Sul tuo futuro cosa puoi dirci?
Intanto aspettiamo l’ufficialità e tutti i ricorsi che presumo ci saranno. Per il futuro non ho idea, bisogna vedere cosa farà il Campodarsego e come sarà il calcio. Secondo me sarà un’estate parecchio calda in tutti i sensi, con squadre sempre meno e calciatori senza contratto. Staremo a vedere, sarà un casino.
Quale è stato il rimpianto più grande della tua carriera?
Non essere rimasto alla Juventus quando mi era stata data l’opportunità di scegliere. Adesso con questa testa sarei rimasto, ma a 20 anni non ci pensavo. Sarei potuto entrare in un cerchio magico, ma pazienza, è sempre facile parlare con il senno di poi.
Parlaci del tuo esordio con la maglia della Nazionale Under 21.
Che dire, indossare quella maglia è stato veramente unico. Ero in squadra con D’Ambrosio, Poli, Balotelli, Ogbonna, ragazzi che continuano a giocare tutt’ora in Serie A. Bellissima esperienza, credo che indossare la maglia della nazionale maggiore sia ancora più emozionante.
In conclusione, cosa vorresti dire a tutti quei ragazzi che si stanno affacciando al mondo del calcio e vorrebbero provare a seguire le tue orme?
I ragazzini devono divertirsi e seguire il proprio sogno, poi è già scritto nel Dna chi può fare il calciatore. Da piccolo, per me il pallone era tutto. Ho fatto diversi sacrifici, soprattutto da giovane andando a Torino da solo senza la mia famiglia. Oggi la vita da calciatore si può riassumere con sacrificio, non solo da piccolo o nei dilettanti, anche quando si arriva nel professionismo perchè devi sottostare a delle regole rigidissime.
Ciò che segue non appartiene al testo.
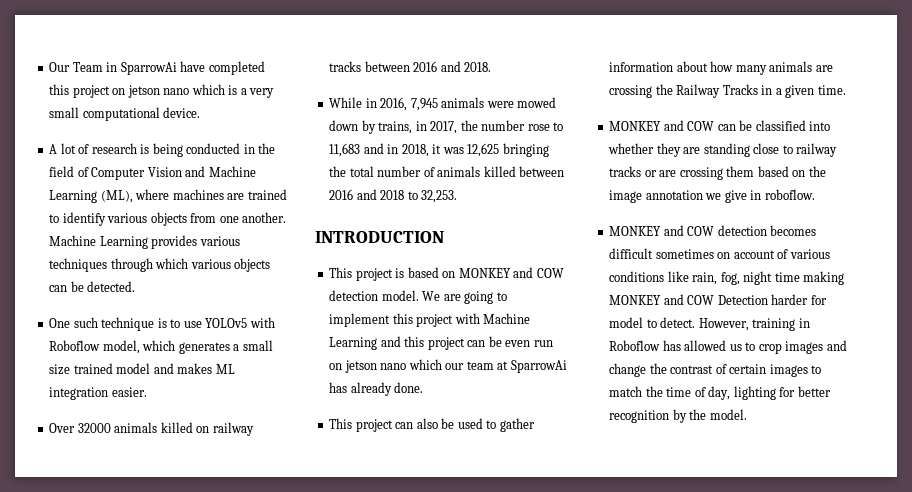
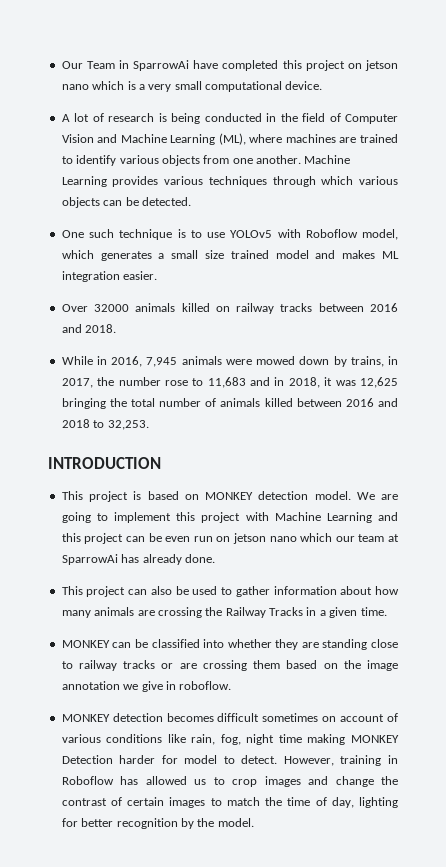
- This project is based on MONKEY and COW detection model.
+ This project is based on MONKEY detection model.
- MONKEY and COW can be classified into whether they are standing close to railway tracks or are crossing them based on the image annotation we give in roboflow.
+ MONKEY can be classified into whether they are standing close to railway tracks or are crossing them based on the image annotation we give in roboflow.
- MONKEY and COW detection becomes difficult sometimes on account of various conditions like rain, fog, night time making MONKEY and COW Detection harder for model to detect.
+ MONKEY detection becomes difficult sometimes on account of various conditions like rain, fog, night time making MONKEY Detection harder for model to detect.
Oggi pensi ad un calciatore e pensi a soldi, ragazze e macchine, ma è sbagliato perchè non si guardano le parti negative, come la cura del tuo corpo, la pressione, il non poter perdere, i giornalisti.
Si ringraziano il Campodarsego Calcio e Cristian Pasquato per la grande disponibilità e cordialità mostrate durante tutta l’intervista, augurandogli le migliori fortune!